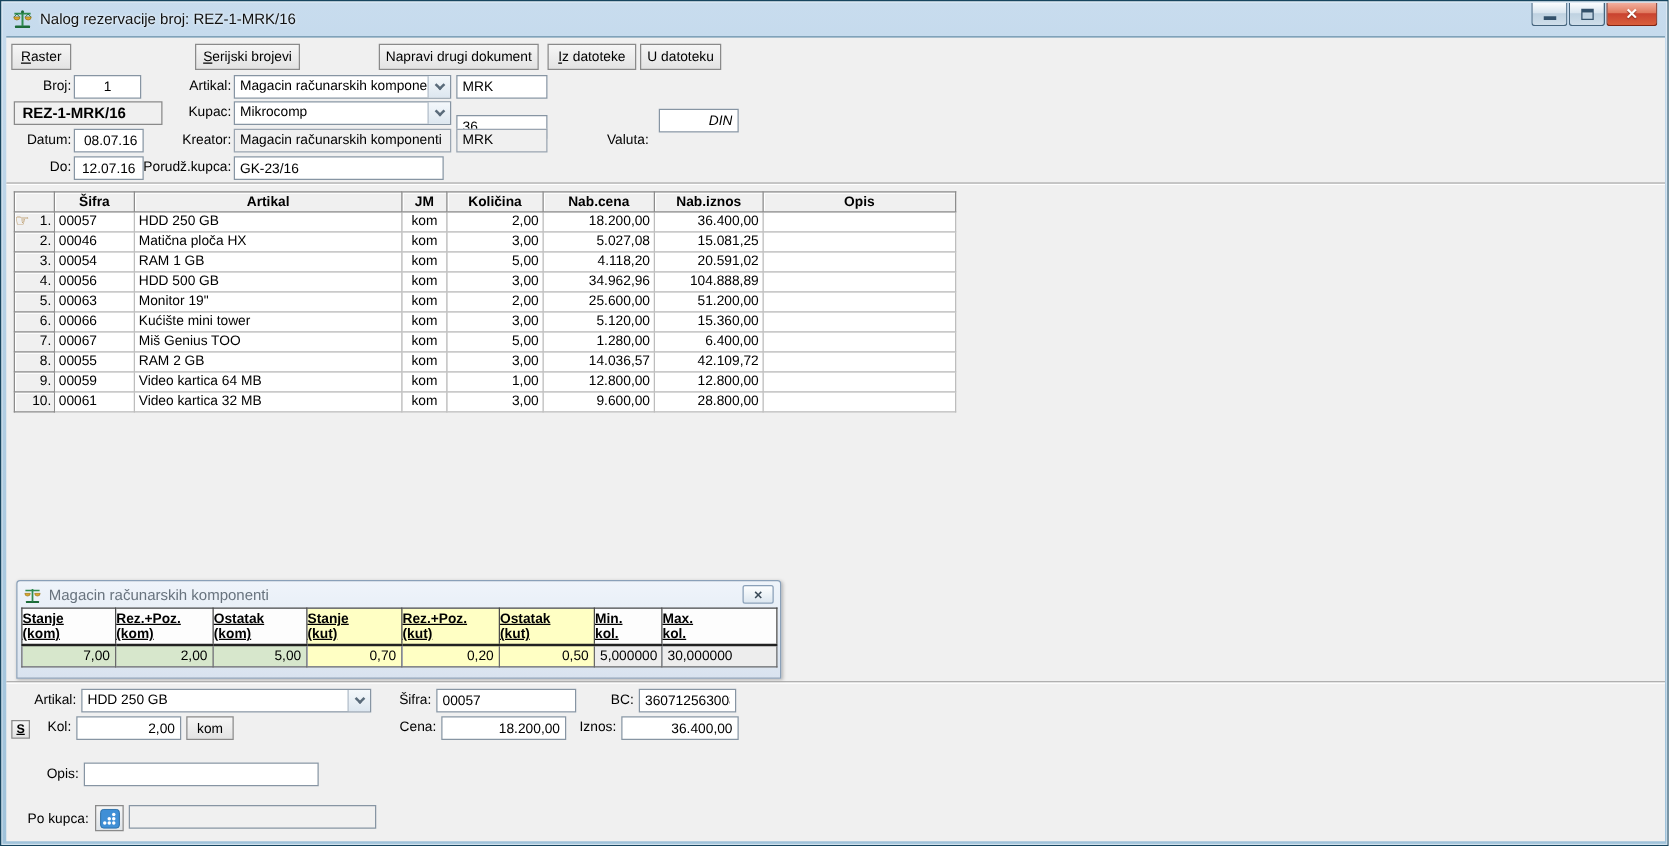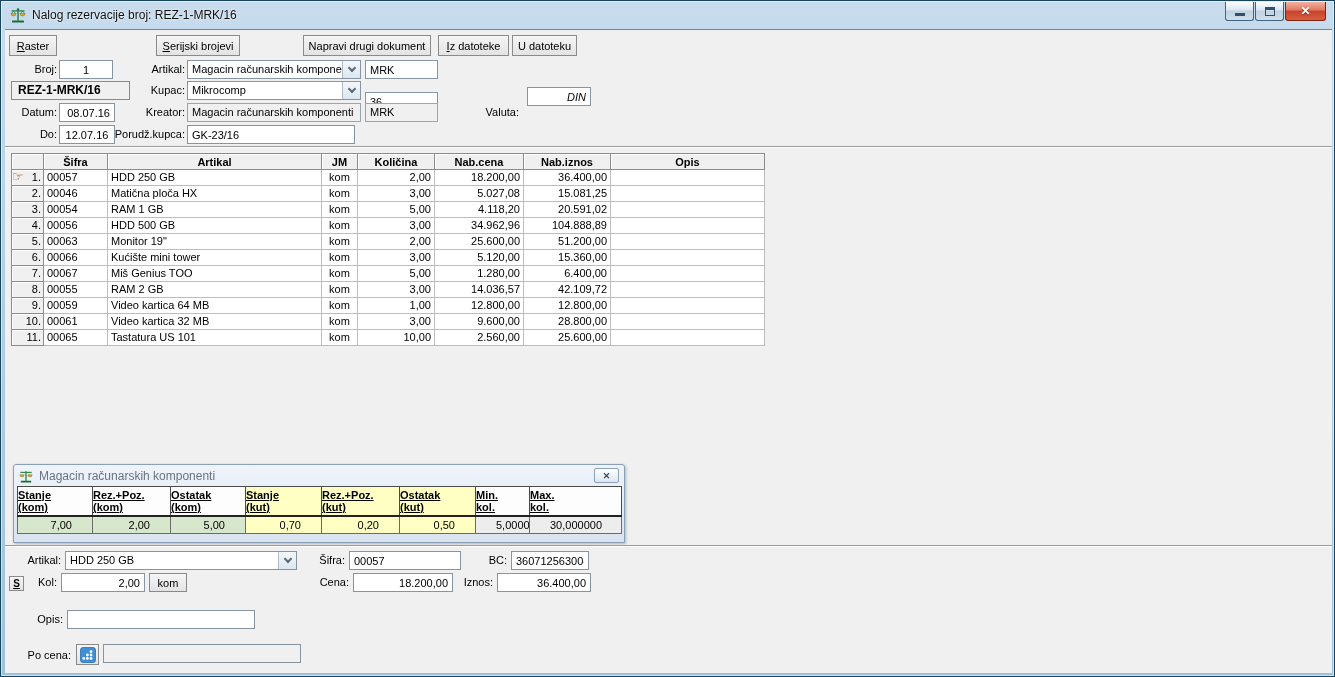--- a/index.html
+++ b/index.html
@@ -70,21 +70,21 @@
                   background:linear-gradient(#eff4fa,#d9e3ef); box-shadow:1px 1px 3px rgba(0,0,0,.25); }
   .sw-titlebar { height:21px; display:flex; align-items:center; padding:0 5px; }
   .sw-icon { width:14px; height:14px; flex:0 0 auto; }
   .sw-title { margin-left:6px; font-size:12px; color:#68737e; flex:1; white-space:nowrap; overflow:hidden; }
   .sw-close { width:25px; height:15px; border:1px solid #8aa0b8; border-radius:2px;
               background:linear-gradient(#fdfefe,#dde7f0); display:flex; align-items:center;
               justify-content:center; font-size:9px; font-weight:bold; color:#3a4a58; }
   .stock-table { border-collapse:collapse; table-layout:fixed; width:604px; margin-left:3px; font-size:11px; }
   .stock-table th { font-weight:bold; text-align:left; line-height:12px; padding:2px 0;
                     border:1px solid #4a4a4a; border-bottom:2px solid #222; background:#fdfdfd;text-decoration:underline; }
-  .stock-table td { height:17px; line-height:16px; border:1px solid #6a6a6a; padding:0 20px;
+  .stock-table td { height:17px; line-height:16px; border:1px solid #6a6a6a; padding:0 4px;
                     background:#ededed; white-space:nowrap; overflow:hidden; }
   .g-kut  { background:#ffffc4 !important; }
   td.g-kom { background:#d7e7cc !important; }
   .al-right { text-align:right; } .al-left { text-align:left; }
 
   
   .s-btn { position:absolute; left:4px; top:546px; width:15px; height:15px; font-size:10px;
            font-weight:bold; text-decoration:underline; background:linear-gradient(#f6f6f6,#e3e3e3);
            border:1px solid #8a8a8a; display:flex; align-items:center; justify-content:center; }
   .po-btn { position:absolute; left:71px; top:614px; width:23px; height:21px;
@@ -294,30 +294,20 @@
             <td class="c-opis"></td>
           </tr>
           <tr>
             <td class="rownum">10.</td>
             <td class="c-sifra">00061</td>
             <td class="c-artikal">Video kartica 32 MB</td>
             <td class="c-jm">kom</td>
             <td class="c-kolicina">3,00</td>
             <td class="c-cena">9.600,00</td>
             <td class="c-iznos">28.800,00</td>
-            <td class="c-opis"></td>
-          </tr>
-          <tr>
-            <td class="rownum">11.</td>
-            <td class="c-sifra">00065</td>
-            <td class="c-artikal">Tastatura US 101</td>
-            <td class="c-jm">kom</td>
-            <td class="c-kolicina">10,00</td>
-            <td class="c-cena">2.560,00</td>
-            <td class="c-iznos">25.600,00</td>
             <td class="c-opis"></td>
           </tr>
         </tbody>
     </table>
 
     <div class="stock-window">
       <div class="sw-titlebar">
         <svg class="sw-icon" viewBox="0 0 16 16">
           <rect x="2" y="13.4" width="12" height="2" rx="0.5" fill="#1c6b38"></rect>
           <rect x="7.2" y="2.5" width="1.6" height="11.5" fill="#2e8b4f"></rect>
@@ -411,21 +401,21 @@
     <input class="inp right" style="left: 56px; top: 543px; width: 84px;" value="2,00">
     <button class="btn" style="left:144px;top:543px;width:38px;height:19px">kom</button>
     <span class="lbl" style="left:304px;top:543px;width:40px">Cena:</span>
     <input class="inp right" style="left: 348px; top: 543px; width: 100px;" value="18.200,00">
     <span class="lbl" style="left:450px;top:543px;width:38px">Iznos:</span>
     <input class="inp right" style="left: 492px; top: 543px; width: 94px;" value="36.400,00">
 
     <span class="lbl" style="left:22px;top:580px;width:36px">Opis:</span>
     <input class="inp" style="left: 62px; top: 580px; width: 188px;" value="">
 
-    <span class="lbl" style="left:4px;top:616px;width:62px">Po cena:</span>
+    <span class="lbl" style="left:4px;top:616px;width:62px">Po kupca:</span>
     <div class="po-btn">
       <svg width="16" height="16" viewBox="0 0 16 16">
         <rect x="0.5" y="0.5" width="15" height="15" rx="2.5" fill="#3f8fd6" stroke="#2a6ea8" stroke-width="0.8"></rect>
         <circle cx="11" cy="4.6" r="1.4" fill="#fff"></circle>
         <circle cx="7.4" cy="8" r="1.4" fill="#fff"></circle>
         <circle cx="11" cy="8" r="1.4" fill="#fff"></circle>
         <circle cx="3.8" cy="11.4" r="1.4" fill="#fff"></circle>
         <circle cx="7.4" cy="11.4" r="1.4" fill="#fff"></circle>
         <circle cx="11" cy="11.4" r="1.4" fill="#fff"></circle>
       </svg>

__Task instructions__:
Give again, exactly, the lines starting at the first entry above and ending at the line with "margin-left:6px; font-size:12px; color:#68737e;"; please leave pictures out.

__Reply to the exercise__:
--- a/index.html
+++ b/index.html
@@ -70,21 +70,21 @@
                   background:linear-gradient(#eff4fa,#d9e3ef); box-shadow:1px 1px 3px rgba(0,0,0,.25); }
   .sw-titlebar { height:21px; display:flex; align-items:center; padding:0 5px; }
   .sw-icon { width:14px; height:14px; flex:0 0 auto; }
   .sw-title { margin-left:6px; font-size:12px; color:#68737e; flex:1; white-space:nowrap; overflow:hidden; }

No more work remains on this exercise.